At most every indoor wedding, I setup angled umbrella lighting for my group photography using two 600EX II-RT Speedlites pointed into a soft white umbrella on a 9-foot light stand and triggered by the excellent ST-E3 transmitter which is mounted on my camera’s hot shoe. I often attach CTO color filters to the Speedlite to better match the ambient light temperature. (Two snap-on color filters and other accessories are conveniently included in the box with the Canon 600EX II-RT Speedlite.)

Taken in 2015 just as the couple exits their wedding ceremony (while walking excitedly and at full speed) using my Canon EOS 5D Mark III with 24-70mm f/2.8L II lens, camera manually set for 1/160 sec. at f/3.2 at 1600 ISO.

I find myself using only two of the camera’s modes – Av when I want to set the aperture then have the camera meter the ambient light to choose the perfect shutter speed based on the amount of light it reads, and M for me to manually choose both aperture and shutter speed (based on experience) as I often do in darker environments like wedding receptions rather than having the camera meter the lowly ambient light. Many of my reception photographs are taken with flash with camera set for 3200 ISO with a shutter speed of 1/100 second and aperture of f/3.2.

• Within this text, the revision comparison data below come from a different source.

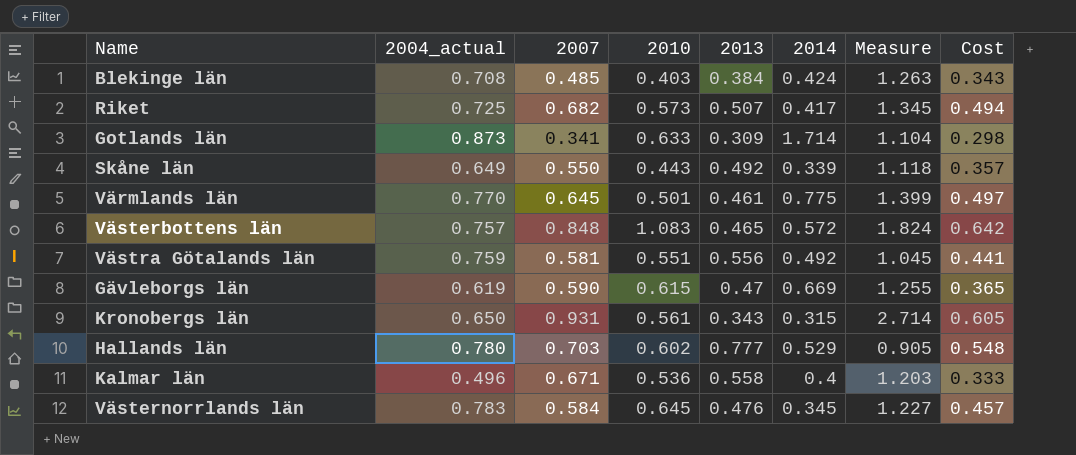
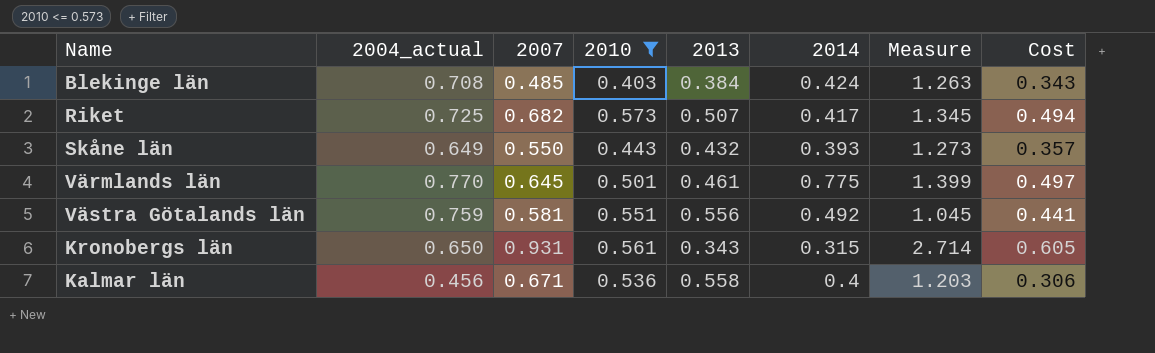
filter: none -> 2010 <= 0.573
Skåne län | 2013: 0.492 -> 0.432
Skåne län | 2014: 0.339 -> 0.393
Skåne län | Measure: 1.118 -> 1.273
Kalmar län | 2004_actual: 0.496 -> 0.456
Kalmar län | Cost: 0.333 -> 0.306

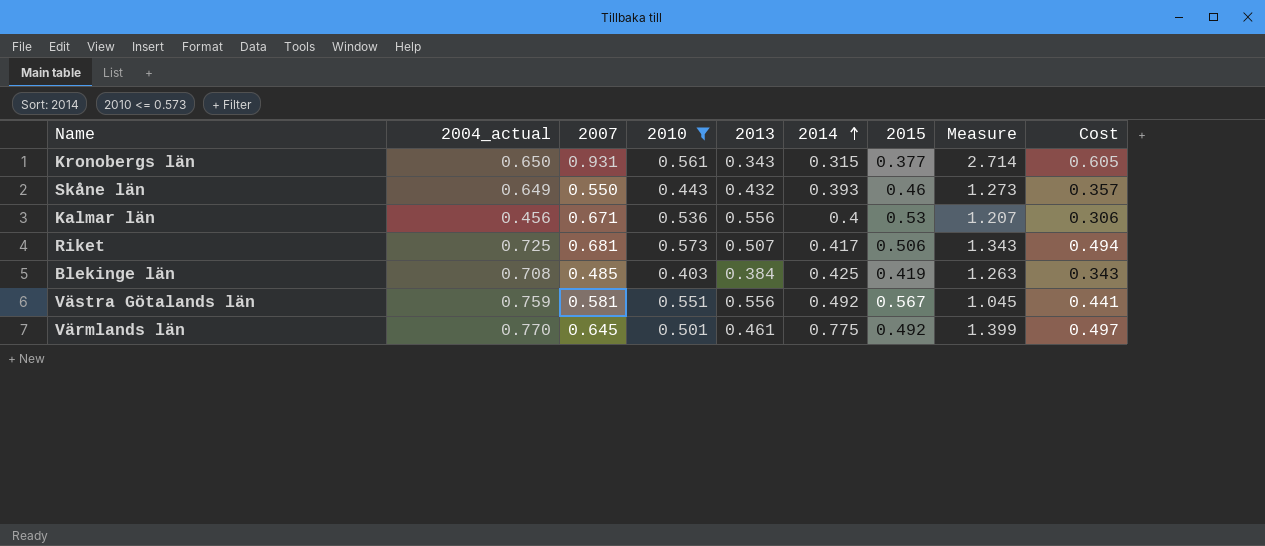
row order: none -> 2014 ascending
column 2015 | position: none -> 7
Kalmar län | 2013: 0.558 -> 0.556
Kalmar län | Measure: 1.203 -> 1.207
Riket | 2007: 0.682 -> 0.681
Riket | Measure: 1.345 -> 1.343
Blekinge län | 2014: 0.424 -> 0.425

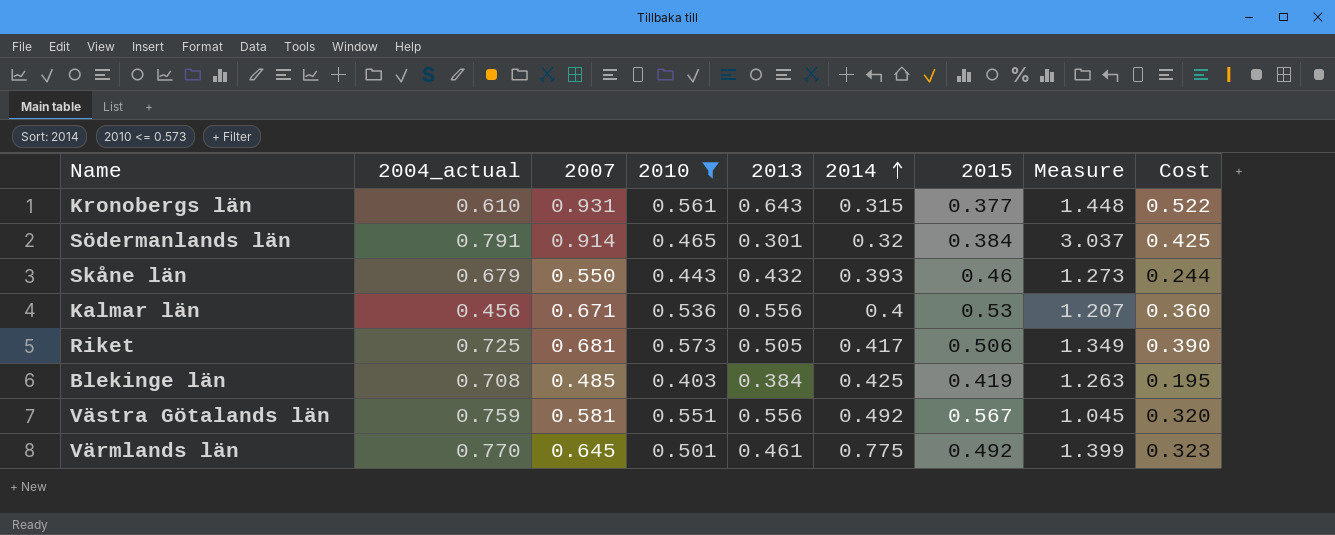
column Cost | formula: [2004_actual] * [2007] -> [2007] * [2010]
Kronobergs län | 2004_actual: 0.650 -> 0.610
Kronobergs län | 2013: 0.343 -> 0.643
Kronobergs län | Measure: 2.714 -> 1.448
row Södermanlands län: none -> 0.791 | 0.914 | 0.465 | 0.301 | 0.32 | 0.384 | 3.037 | 0.425
Skåne län | 2004_actual: 0.649 -> 0.679
Riket | 2013: 0.507 -> 0.505
Riket | Measure: 1.343 -> 1.349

I always use RAW files and automatic white balance (AWB) given the reality of rapid speed coverage and the ease of using post-wedding software like Canon’s DPP or Abode’s Lightroom to handily fine tune an image.

From early days and nights of film based coverage and darkroom production to today’s precise digital workflow using incredibly fast, low-light capable cameras and lenses, I am traveling my long career road with Canon at my side for every step of this amazing adventure.